Time Complexity : O(n^2)
Space Complexity: O(1)

Explanation:

1. The outer loop runs for a number of iterations determined by the gap sequence. In the worst case, where the gap sequence is a simple halving of the gap value (as seen in this code), the outer loop will run approximately log2(n) times. This is because the gap value m is halved in each iteration until it becomes 0.

2. The middle loop (the second loop) runs n - m times in each iteration of the outer loop, where n is the number of elements in the vector. Inside the outer loop, the middle loop runs for O(n) iterations. This loop scans through the entire array.

3. The innermost loop (the third loop) performs constant time operations for each comparison and swap within a subsequence.

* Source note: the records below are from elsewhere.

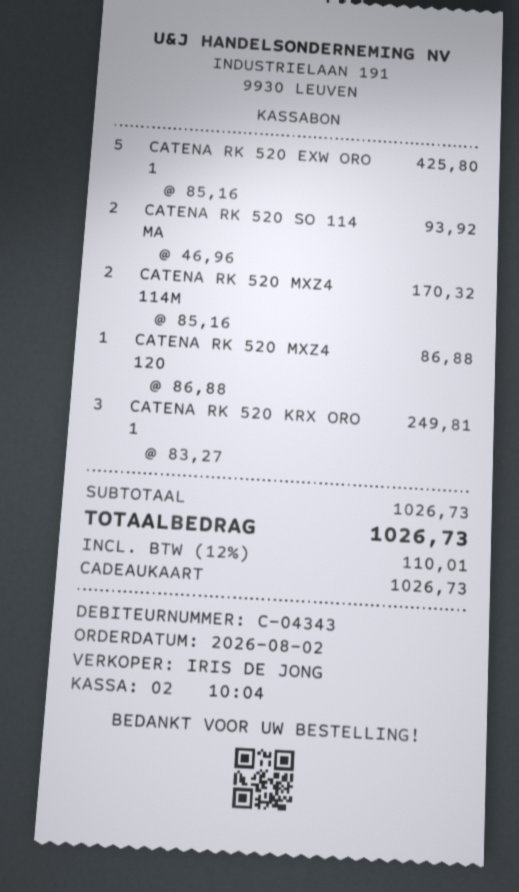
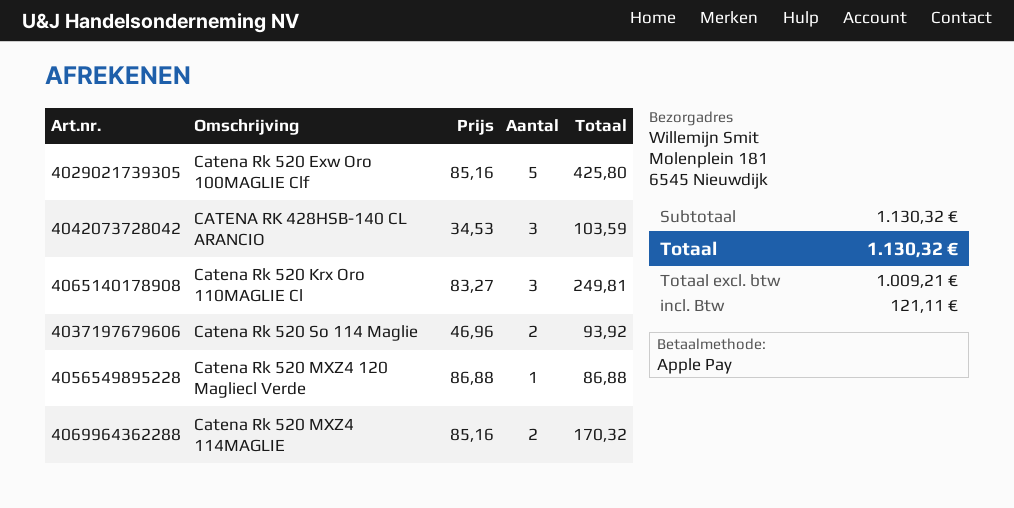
payment method: gift card -> Apple Pay
CATENA RK 428HSB-140 CL ARANCIO: none -> 3 x 34.53 = 103.59
subtotal: 1026.73 -> 1130.32
tax: 110.01 -> 121.11
total: 1026.73 -> 1130.32

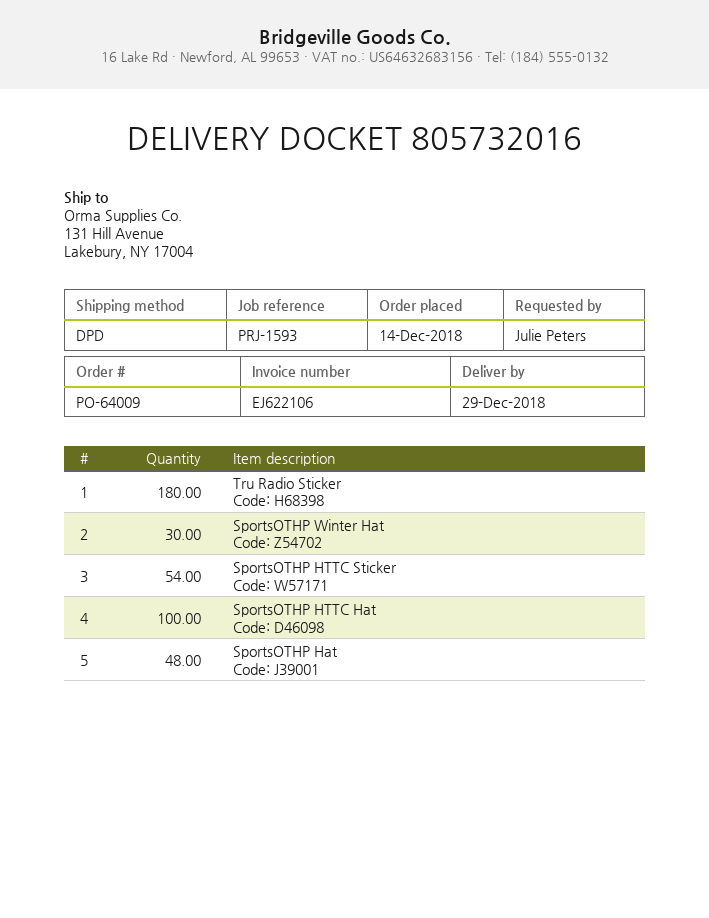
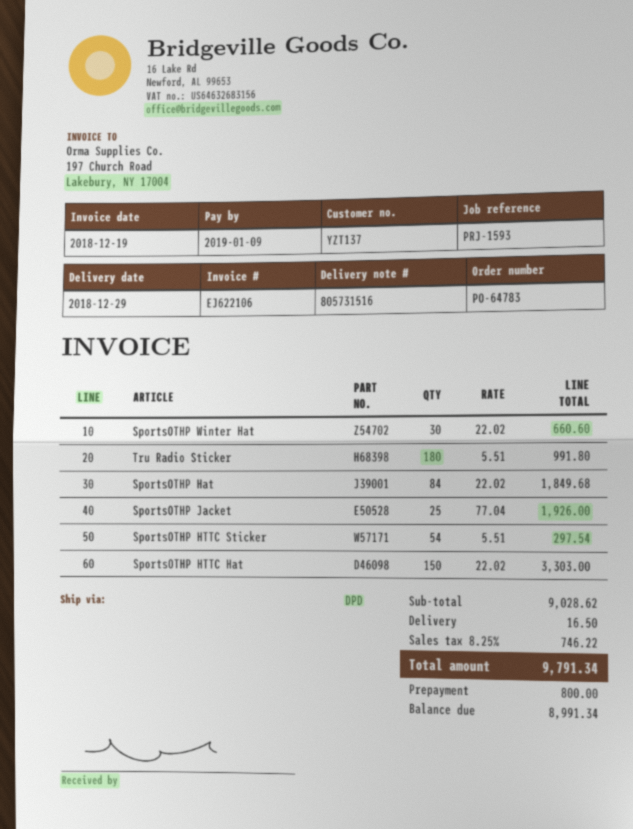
order number: PO-64009 -> PO-64783
delivery note number: 805732016 -> 805731516
SportsOTHP HTTC Hat: 100 -> 150
SportsOTHP Hat: 48 -> 84
SportsOTHP Jacket: none -> 25

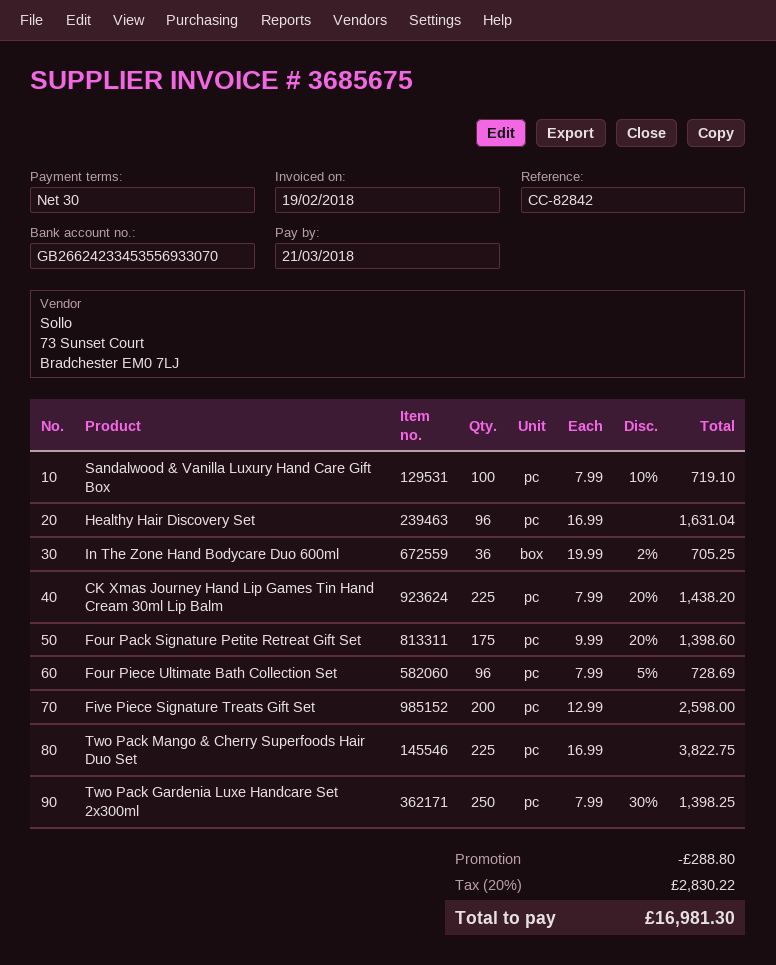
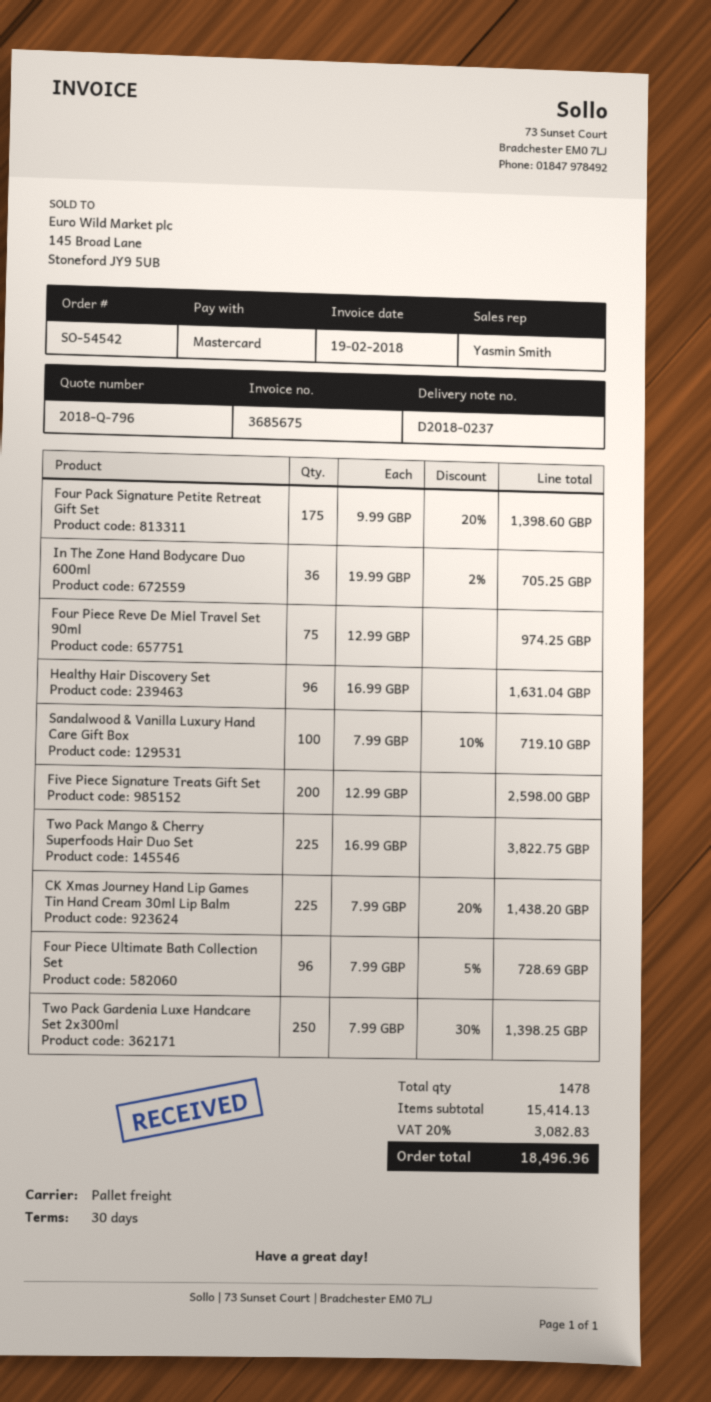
Four Piece Reve De Miel Travel Set 90ml: none -> 75 x 12.99 = 974.25
discount: 288.80 -> none
tax: 20% = 2830.22 -> 20% = 3082.83
total: 16981.30 -> 18496.96

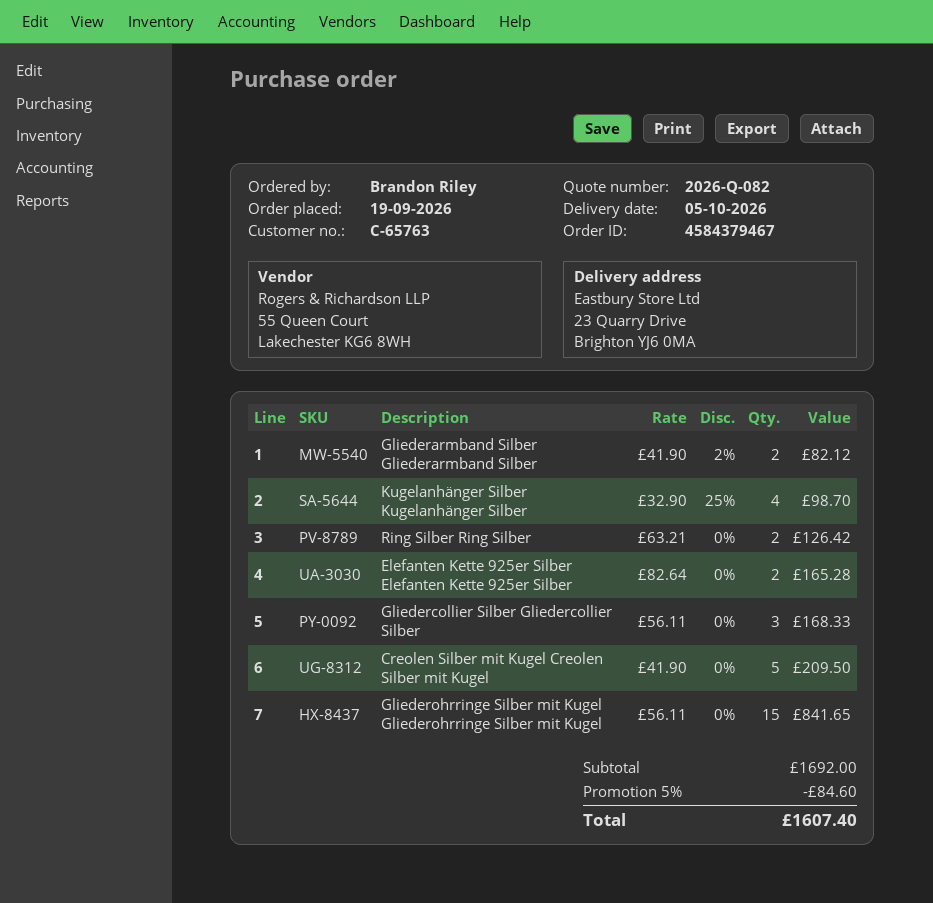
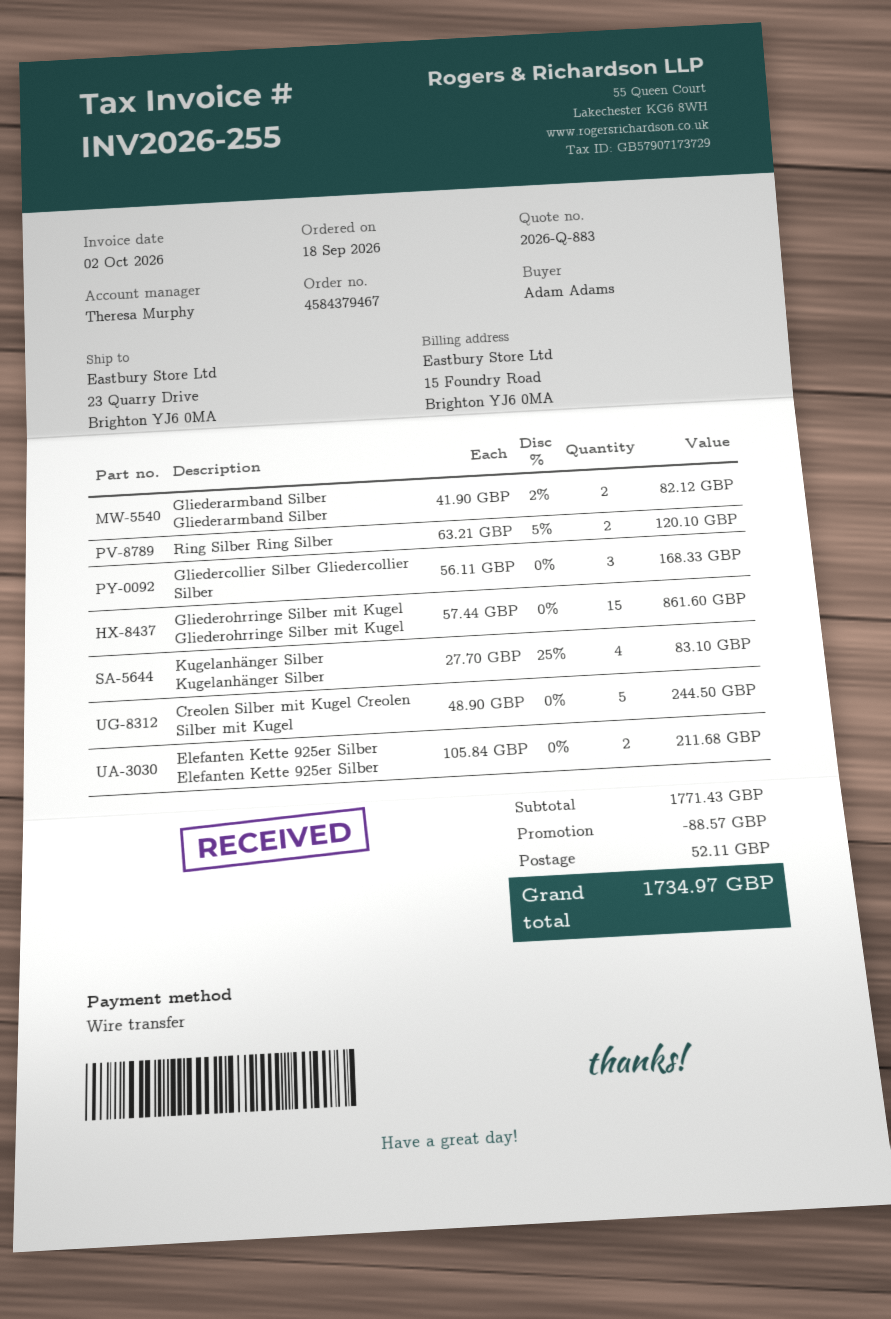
quote number: 2026-Q-082 -> 2026-Q-883
order date: 2026-09-19 -> 2026-09-18
ordered by: Brandon Riley -> Adam Adams
Kugelanhänger Silber Kugelanhänger Silber: 4 x 32.90 - 25% = 98.70 -> 4 x 27.70 - 25% = 83.10
Ring Silber Ring Silber: 2 x 63.21 = 126.42 -> 2 x 63.21 - 5% = 120.10
Elefanten Kette 925er Silber Elefanten Kette 925er Silber: 2 x 82.64 = 165.28 -> 2 x 105.84 = 211.68
Creolen Silber mit Kugel Creolen Silber mit Kugel: 5 x 41.90 = 209.50 -> 5 x 48.90 = 244.50
Gliederohrringe Silber mit Kugel Gliederohrringe Silber mit Kugel: 15 x 56.11 = 841.65 -> 15 x 57.44 = 861.60
subtotal: 1692.00 -> 1771.43
discount: 84.60 -> 88.57
shipping: none -> 52.11
total: 1607.40 -> 1734.97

The number of iterations of this loop depends on the value of m and the length of the subsequence being considered.

Considering all the loops, the total time complexity is typically considered O(n^2) because the elements are partially sorted with the varying gap sequence before the final sorting pass with a gap of 1.

### Another Approach

Continuously decrease the gap size within a loop until it becomes 1.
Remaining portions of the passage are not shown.